→ TASK ITEM
Pull every line holding the word "column" from the data below and copy it.

→ EXERCISE INPUT

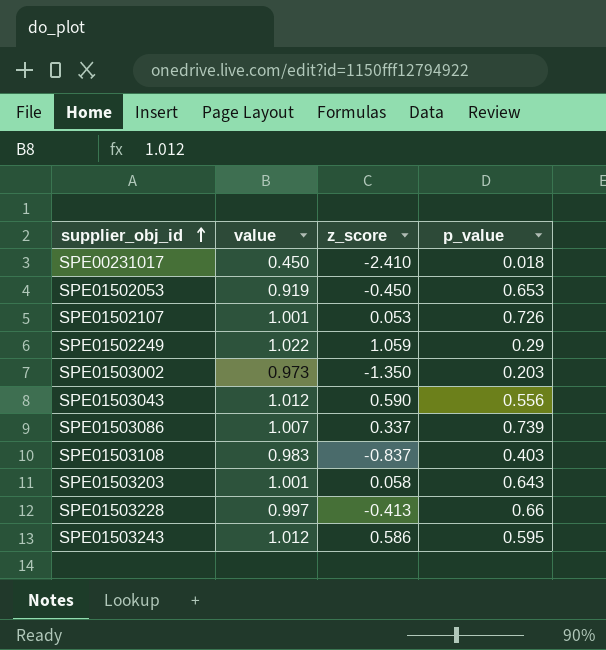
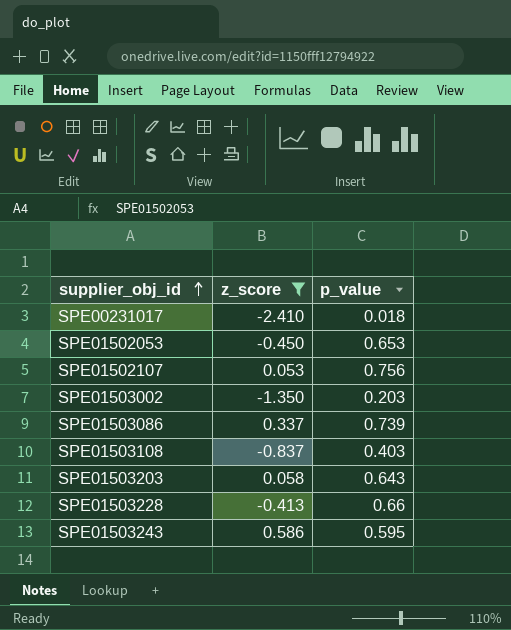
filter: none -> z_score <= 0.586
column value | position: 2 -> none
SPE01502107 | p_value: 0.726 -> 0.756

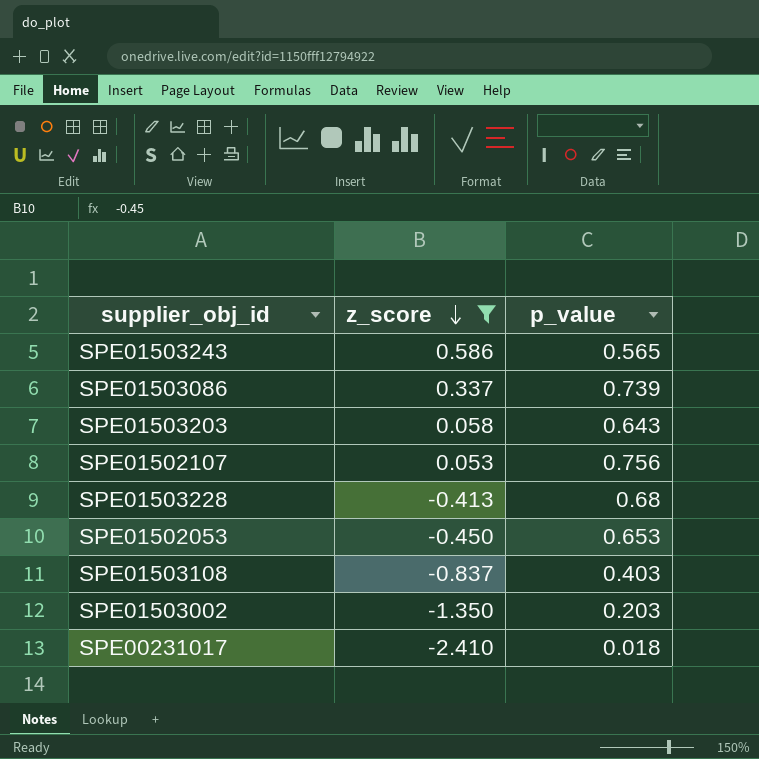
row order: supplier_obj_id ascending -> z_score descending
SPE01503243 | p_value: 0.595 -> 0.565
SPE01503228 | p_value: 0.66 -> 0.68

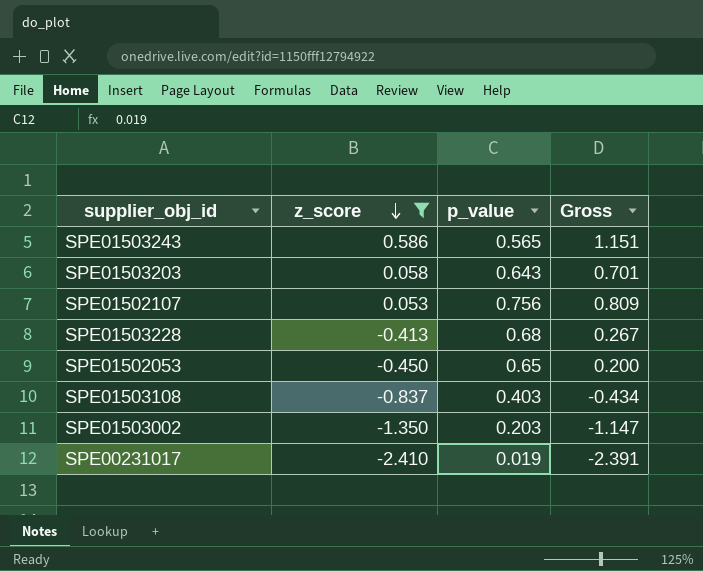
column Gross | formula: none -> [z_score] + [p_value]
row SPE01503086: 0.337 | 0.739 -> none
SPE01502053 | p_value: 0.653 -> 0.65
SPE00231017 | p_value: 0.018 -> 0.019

→ EXERCISE OUTPUT
column value | position: 2 -> none
column Gross | formula: none -> [z_score] + [p_value]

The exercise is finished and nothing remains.